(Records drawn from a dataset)
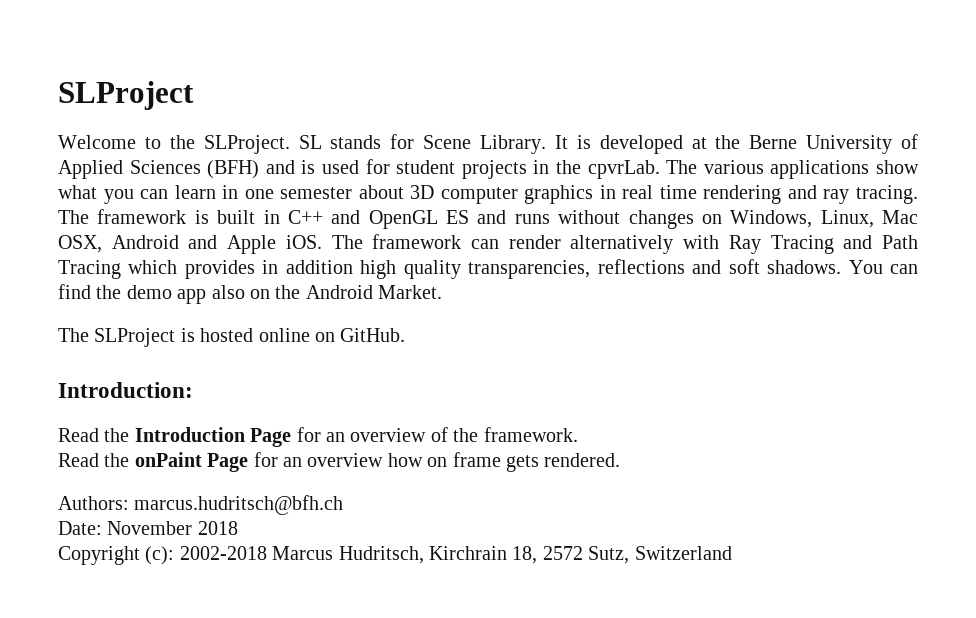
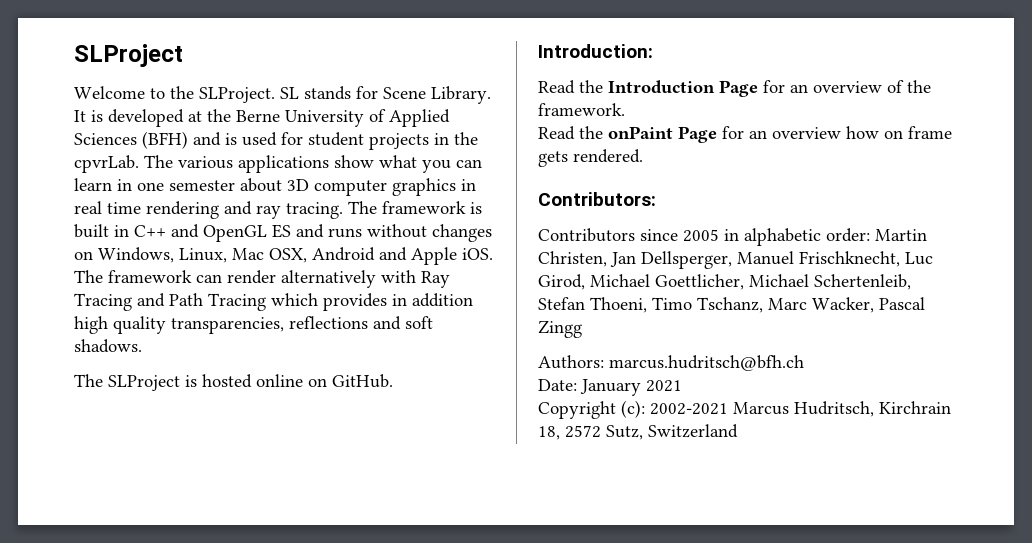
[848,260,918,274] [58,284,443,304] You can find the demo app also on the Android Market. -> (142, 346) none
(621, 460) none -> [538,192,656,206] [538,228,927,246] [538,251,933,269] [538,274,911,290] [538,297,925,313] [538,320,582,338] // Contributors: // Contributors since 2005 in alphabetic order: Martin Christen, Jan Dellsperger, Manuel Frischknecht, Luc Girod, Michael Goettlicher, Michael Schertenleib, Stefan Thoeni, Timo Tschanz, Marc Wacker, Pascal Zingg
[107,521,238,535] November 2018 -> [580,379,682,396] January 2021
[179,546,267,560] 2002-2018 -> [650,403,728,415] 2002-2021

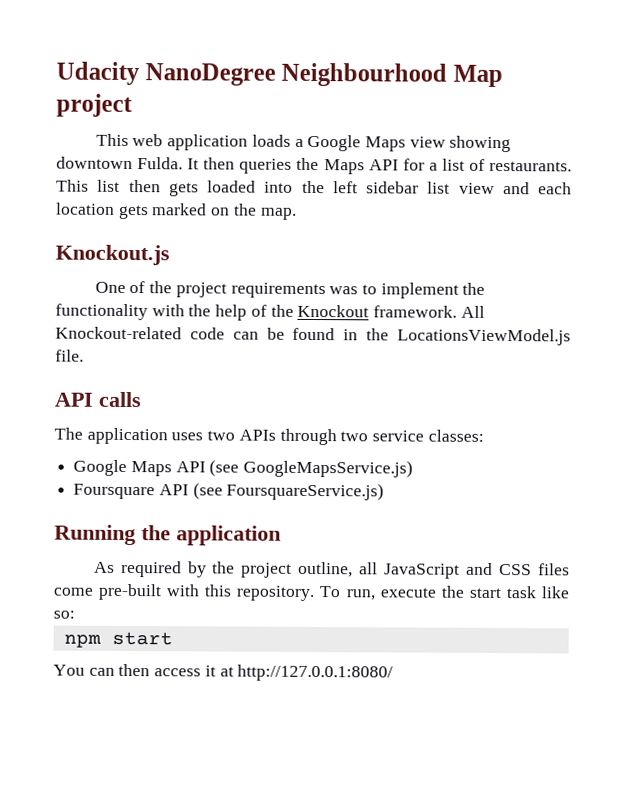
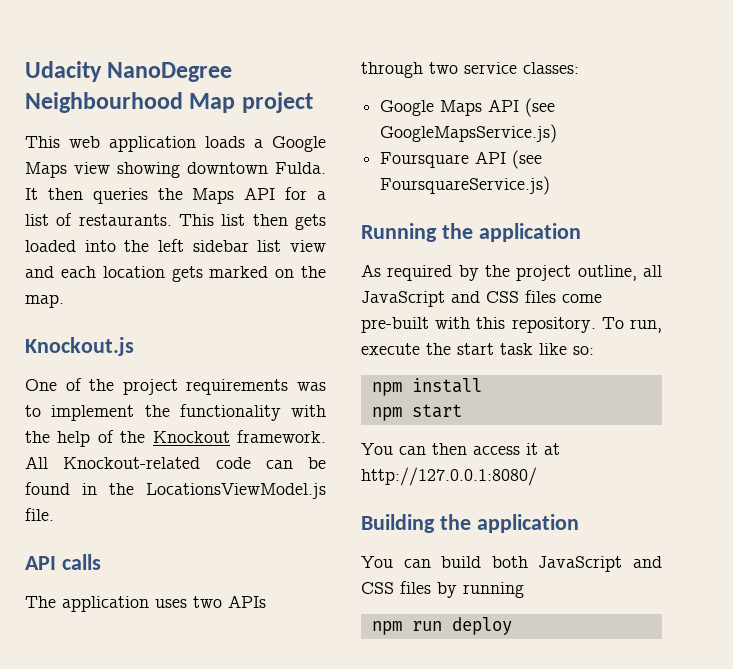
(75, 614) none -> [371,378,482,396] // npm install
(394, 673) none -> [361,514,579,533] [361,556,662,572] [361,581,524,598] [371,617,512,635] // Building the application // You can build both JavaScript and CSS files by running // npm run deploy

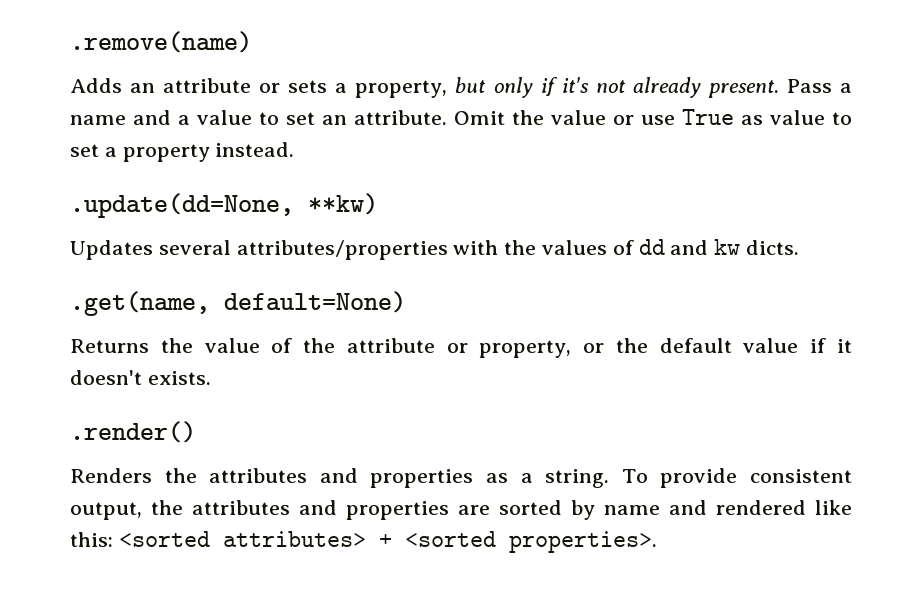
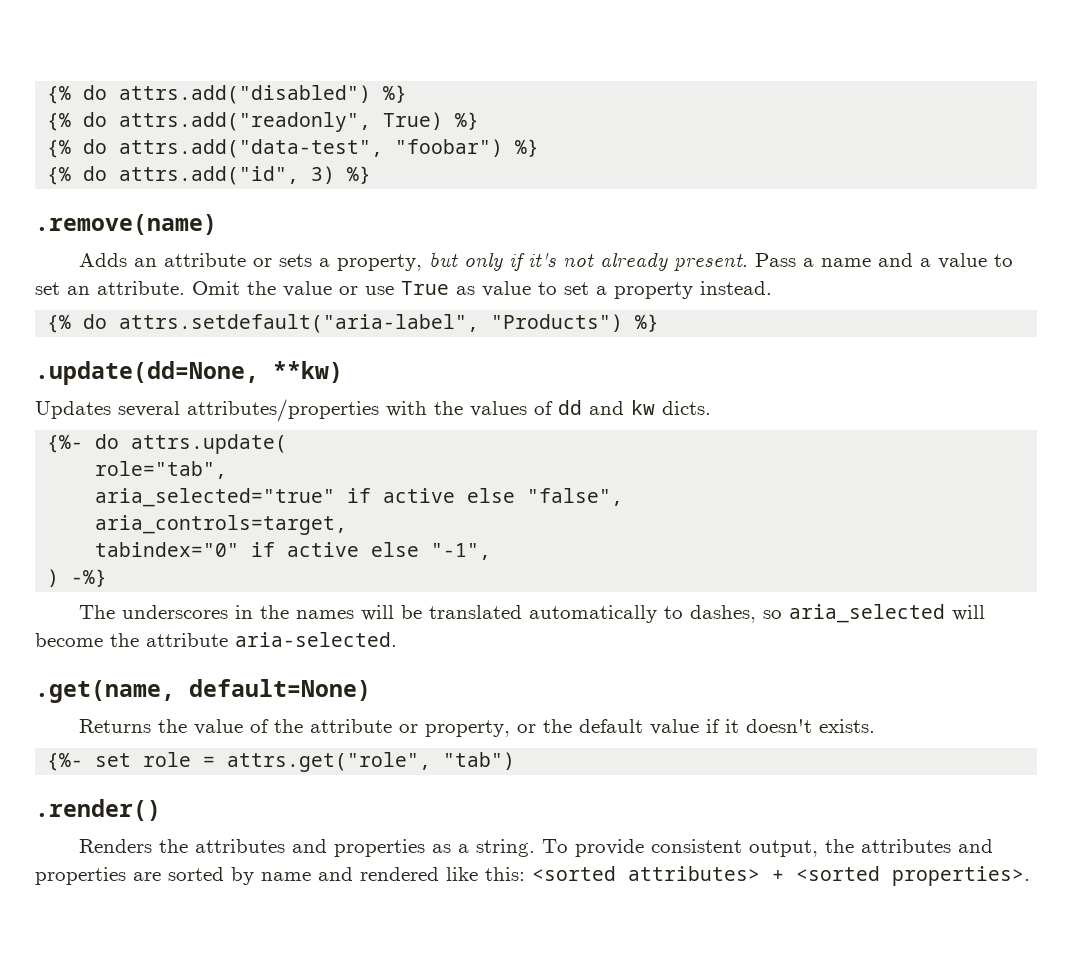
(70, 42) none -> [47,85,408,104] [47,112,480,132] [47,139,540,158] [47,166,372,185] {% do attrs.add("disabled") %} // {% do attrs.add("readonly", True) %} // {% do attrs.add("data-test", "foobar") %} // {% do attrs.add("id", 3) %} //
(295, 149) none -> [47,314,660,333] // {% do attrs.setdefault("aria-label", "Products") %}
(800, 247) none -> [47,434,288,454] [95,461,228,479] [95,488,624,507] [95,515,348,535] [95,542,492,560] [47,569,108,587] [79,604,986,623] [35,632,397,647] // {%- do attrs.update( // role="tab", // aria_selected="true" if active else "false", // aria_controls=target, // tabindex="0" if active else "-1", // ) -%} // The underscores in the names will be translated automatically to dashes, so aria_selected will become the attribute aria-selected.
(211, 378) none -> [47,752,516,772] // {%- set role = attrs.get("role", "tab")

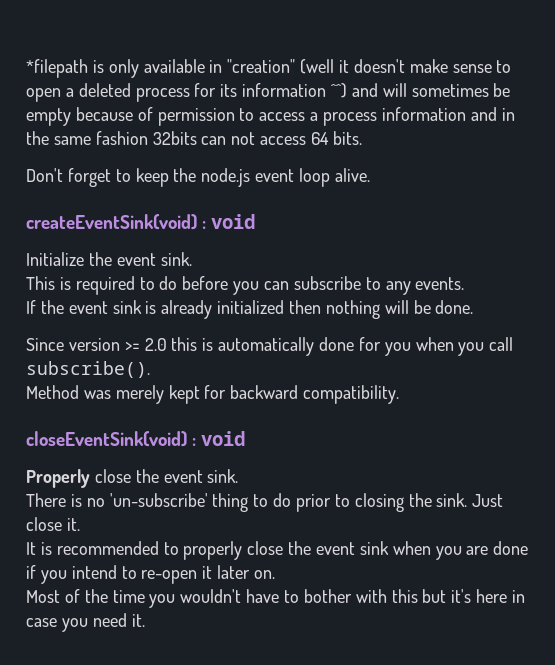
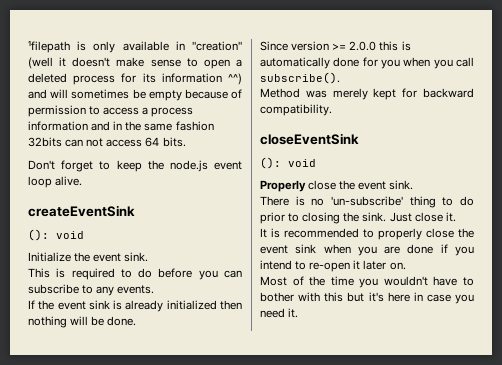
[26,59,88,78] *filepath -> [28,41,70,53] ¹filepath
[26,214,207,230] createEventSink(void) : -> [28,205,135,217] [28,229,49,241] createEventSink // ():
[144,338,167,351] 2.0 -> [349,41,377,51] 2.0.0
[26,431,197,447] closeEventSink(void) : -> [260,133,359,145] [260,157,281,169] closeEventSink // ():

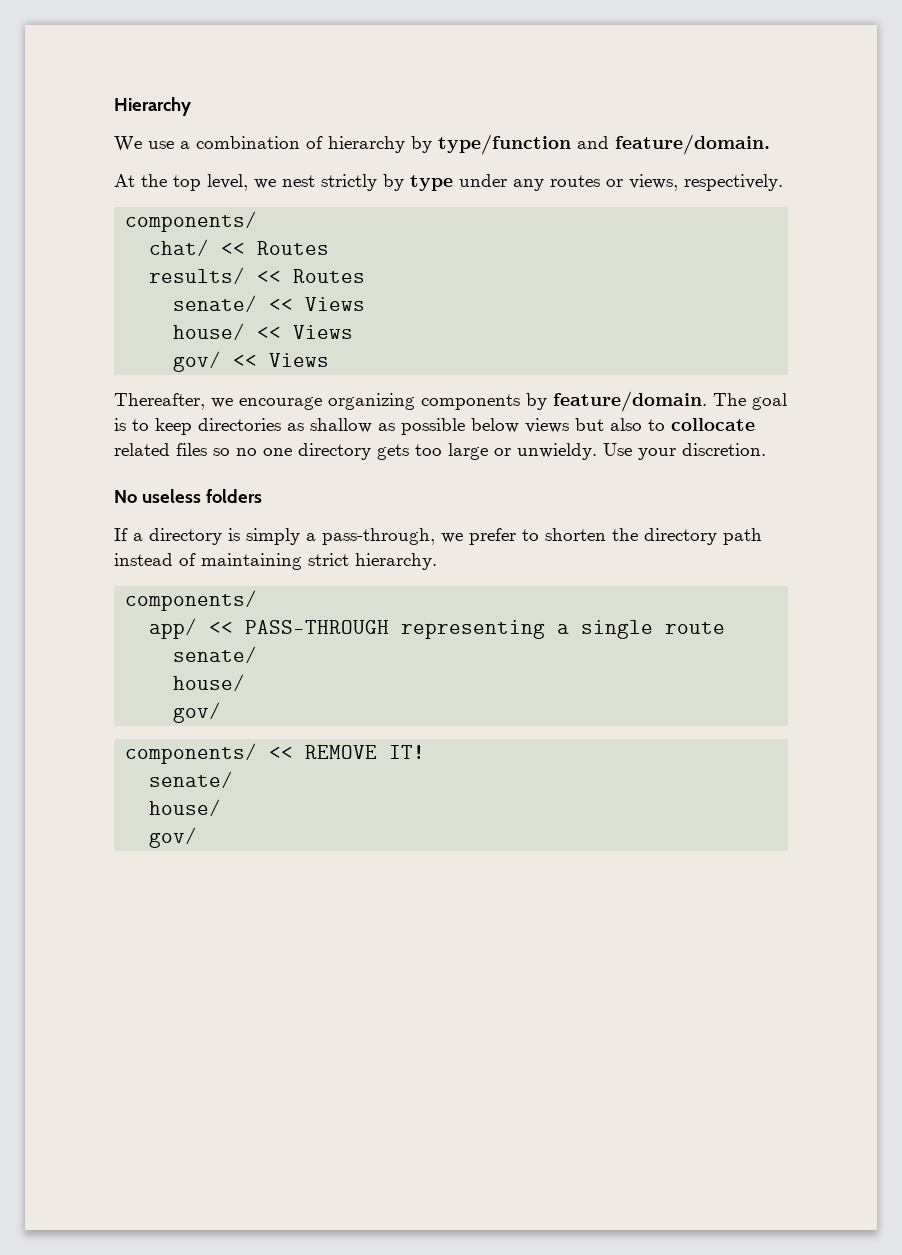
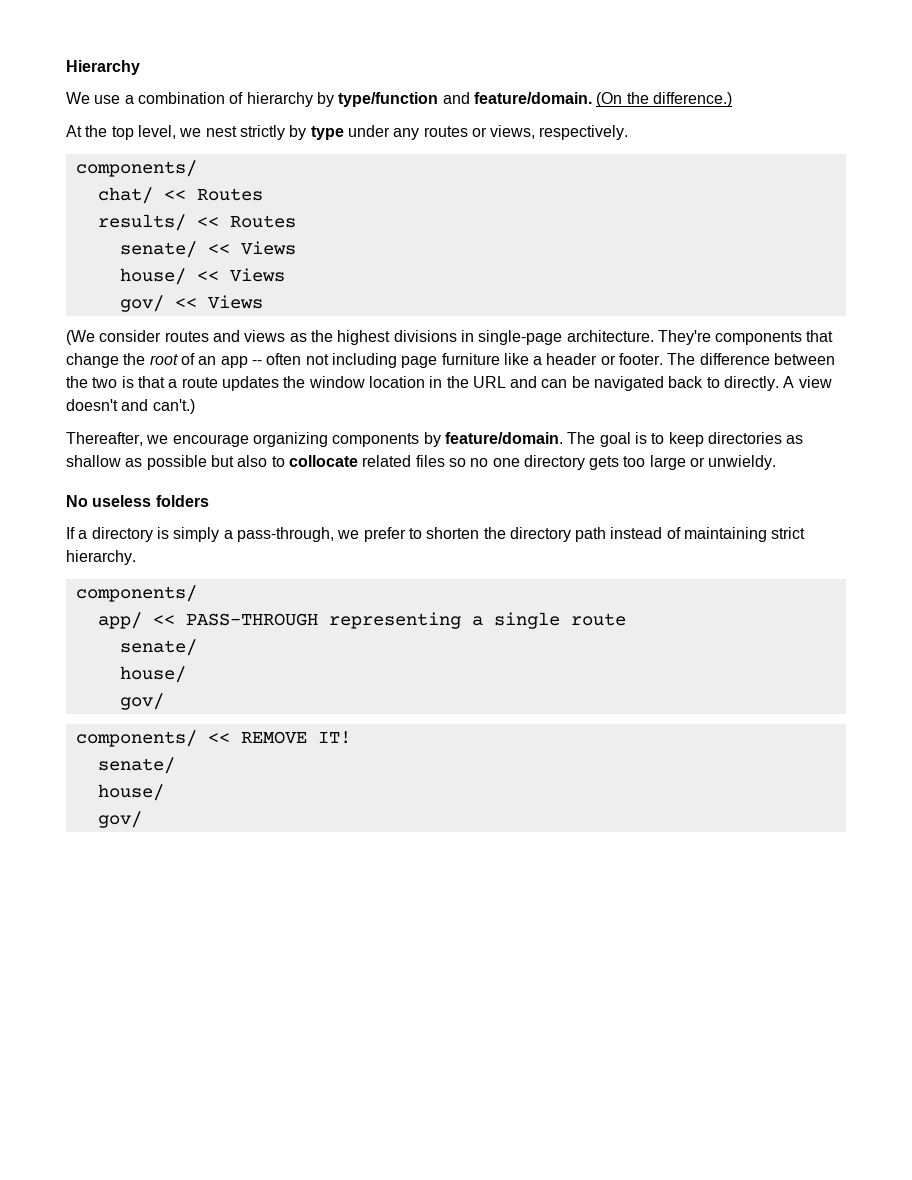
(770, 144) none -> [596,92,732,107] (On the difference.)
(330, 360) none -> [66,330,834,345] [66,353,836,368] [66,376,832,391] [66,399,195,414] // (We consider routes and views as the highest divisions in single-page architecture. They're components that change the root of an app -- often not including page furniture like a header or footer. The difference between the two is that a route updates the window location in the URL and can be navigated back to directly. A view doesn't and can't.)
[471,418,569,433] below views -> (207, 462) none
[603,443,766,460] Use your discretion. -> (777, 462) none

= Your assignment =
Above are the records; print them all exactly and keep the pictures out.

= Problem solution =
[848,260,918,274] [58,284,443,304] You can find the demo app also on the Android Market. -> (142, 346) none
(621, 460) none -> [538,192,656,206] [538,228,927,246] [538,251,933,269] [538,274,911,290] [538,297,925,313] [538,320,582,338] // Contributors: // Contributors since 2005 in alphabetic order: Martin Christen, Jan Dellsperger, Manuel Frischknecht, Luc Girod, Michael Goettlicher, Michael Schertenleib, Stefan Thoeni, Timo Tschanz, Marc Wacker, Pascal Zingg
[107,521,238,535] November 2018 -> [580,379,682,396] January 2021
[179,546,267,560] 2002-2018 -> [650,403,728,415] 2002-2021

(75, 614) none -> [371,378,482,396] // npm install
(394, 673) none -> [361,514,579,533] [361,556,662,572] [361,581,524,598] [371,617,512,635] // Building the application // You can build both JavaScript and CSS files by running // npm run deploy

(70, 42) none -> [47,85,408,104] [47,112,480,132] [47,139,540,158] [47,166,372,185] {% do attrs.add("disabled") %} // {% do attrs.add("readonly", True) %} // {% do attrs.add("data-test", "foobar") %} // {% do attrs.add("id", 3) %} //
(295, 149) none -> [47,314,660,333] // {% do attrs.setdefault("aria-label", "Products") %}
(800, 247) none -> [47,434,288,454] [95,461,228,479] [95,488,624,507] [95,515,348,535] [95,542,492,560] [47,569,108,587] [79,604,986,623] [35,632,397,647] // {%- do attrs.update( // role="tab", // aria_selected="true" if active else "false", // aria_controls=target, // tabindex="0" if active else "-1", // ) -%} // The underscores in the names will be translated automatically to dashes, so aria_selected will become the attribute aria-selected.
(211, 378) none -> [47,752,516,772] // {%- set role = attrs.get("role", "tab")

[26,59,88,78] *filepath -> [28,41,70,53] ¹filepath
[26,214,207,230] createEventSink(void) : -> [28,205,135,217] [28,229,49,241] createEventSink // ():
[144,338,167,351] 2.0 -> [349,41,377,51] 2.0.0
[26,431,197,447] closeEventSink(void) : -> [260,133,359,145] [260,157,281,169] closeEventSink // ():

(770, 144) none -> [596,92,732,107] (On the difference.)
(330, 360) none -> [66,330,834,345] [66,353,836,368] [66,376,832,391] [66,399,195,414] // (We consider routes and views as the highest divisions in single-page architecture. They're components that change the root of an app -- often not including page furniture like a header or footer. The difference between the two is that a route updates the window location in the URL and can be navigated back to directly. A view doesn't and can't.)
[471,418,569,433] below views -> (207, 462) none
[603,443,766,460] Use your discretion. -> (777, 462) none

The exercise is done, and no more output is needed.